All the while, the report said, people were fighting along the street so police dispersed the crowd with rounds from a pepper ball gun. Angry members of the crowd threw bottles and drinks at police, who heard them yell, “[expletive] the police. You’re not tough, it’s New Year’s, stop harassing us.”

City police called for help from surrounding towns and officers responded from the Connecticut State Police, Portland, Cromwell and Rocky Hill police departments, the report said.

An elderly couple was taken from the crowd and brought to safety, according to police.

Officers found a pair of brass knuckles on the ground where Smith had been handcuffed. At headquarters, the report said, Smith was crying, and asking them to let him go on a promise to appear because he hadn’t been arrested before. Police say he was respectful and cooperative.

Smith gave them a false name, address and date of birth, police said. While police were waiting for a friend to bring Smith’s identification to headquarters, he said, “I admit, I punched that guy in the face but that is because he was trying to dance with my girl in the club … I’m a man, at least I owned up to it,” the report said.

He then signed all the forms with a fake name, police said, and officers took him to the lobby.

Officers received a call from state police saying Smith’s fingerprints came back as being those of a Meriden man with an outstanding warrant, which Smith denied. Police brought him back toward the elevator to a jail cell and Smith bolted out the front door, the report said. Officers chased him on foot down Main Street to Court Street as he scaled a fence at the rear of Mezzo Grille.

A canine was called in and located Smith in the alleyway between Capitol Liquor “wedged between a wooden fence and a concrete wall” behind the padlocked gate of the MAT bus terminal off Main Street.

The report said officers used bolt cutters to cut the gate and had to break the wooden fence to free Smith from the narrow space.

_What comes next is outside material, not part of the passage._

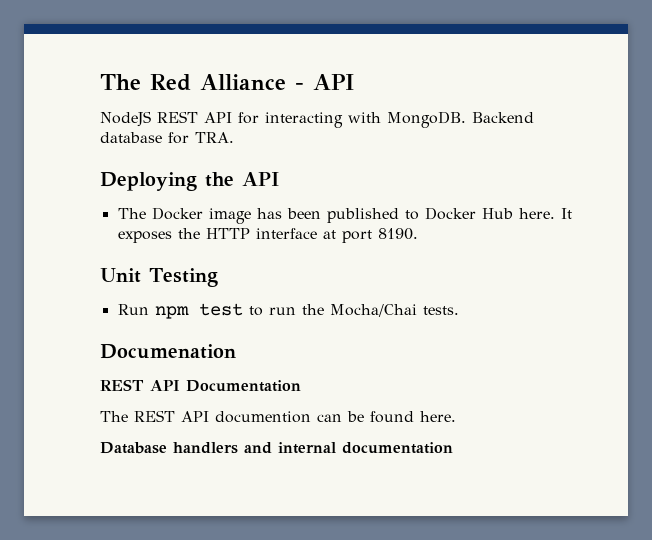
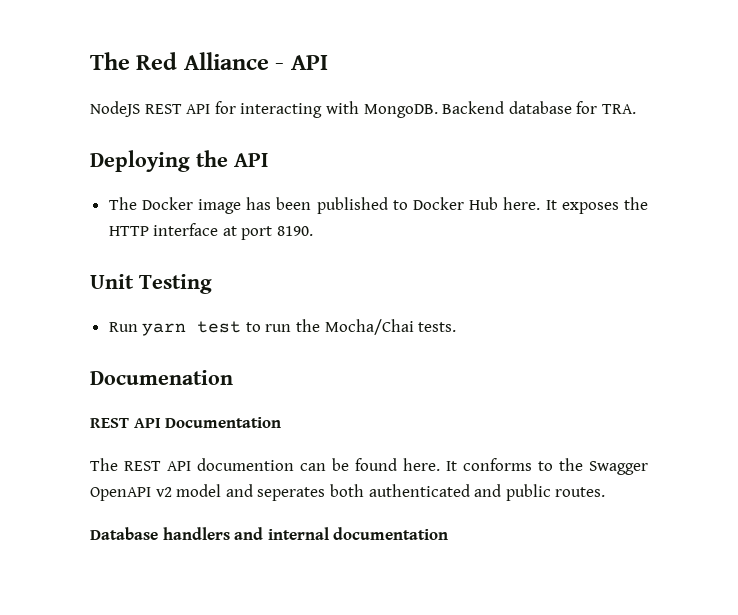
[154,306,189,319] npm -> [142,323,187,336] yarn
(456, 416) none -> [446,458,648,475] [90,484,606,501] It conforms to the Swagger OpenAPI v2 model and seperates both authenticated and public routes.

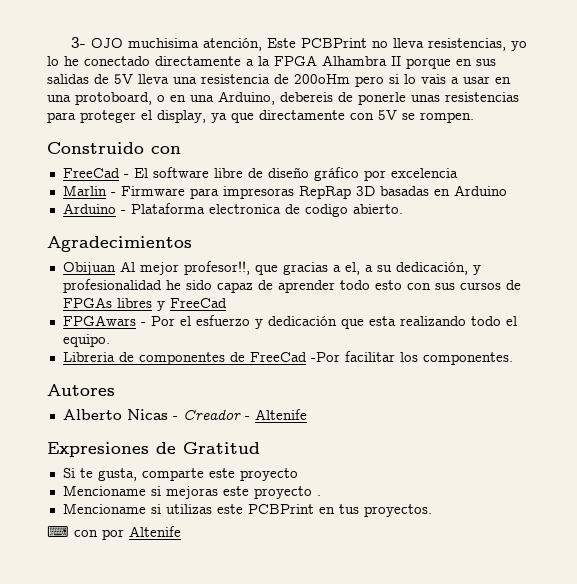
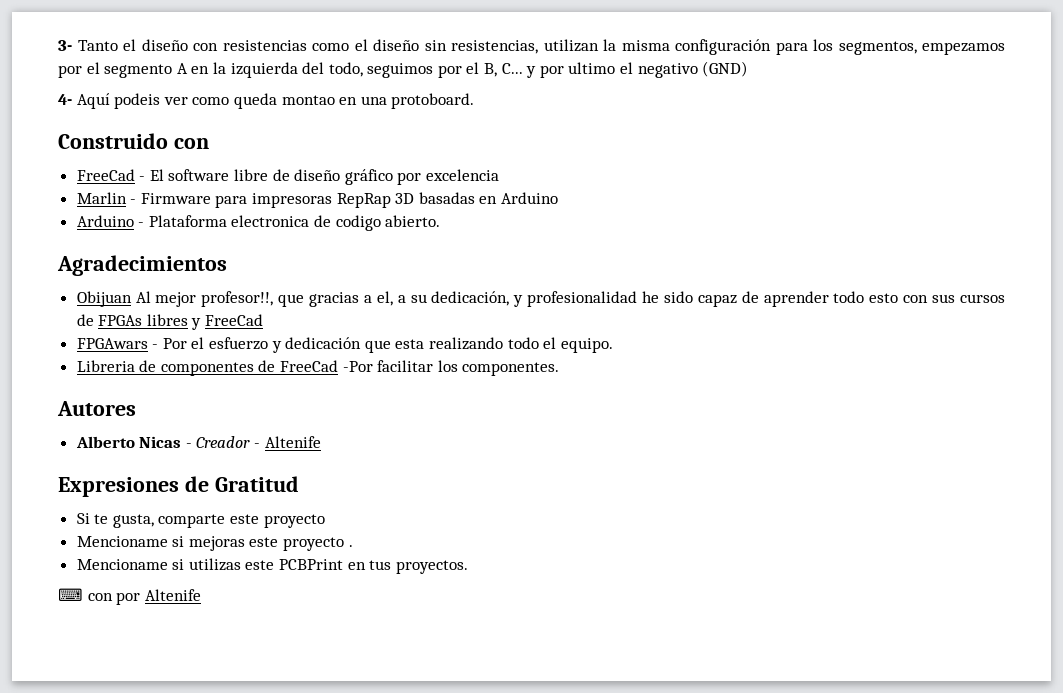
[91,38,528,51] [47,55,496,69] [47,74,511,87] [47,91,519,105] [47,110,474,123] OJO muchisima atención, Este PCBPrint no lleva resistencias, yo lo he conectado directamente a la FPGA Alhambra II porque en sus salidas de 5V lleva una resistencia de 200oHm pero si lo vais a usar en una protoboard, o en una Arduino, debereis de ponerle unas resistencias para proteger el display, ya que directamente con 5V se rompen. -> [77,39,1005,55] [58,61,749,78] [58,93,475,109] Tanto el diseño con resistencias como el diseño sin resistencias, utilizan la misma configuración para los segmentos, empezamos por el segmento A en la izquierda del todo, seguimos por el B, C... y por ultimo el negativo (GND) // 4- Aquí podeis ver como queda montao en una protoboard.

He was charged with interfering with an officer, breach of peace, escape from custody, criminal impersonation and second-degree forgery. He was held on a $75,000 cash or non-surety bond with a Jan. 19 court date in Middletown.

“Smith seemed to think the whole ordeal was a joke as he laughed his way through the process,” the report stated.

He told officers his address was on Wayflower Street in New Haven, but later said it was his aunt’s home and he doesn’t have a “real address.”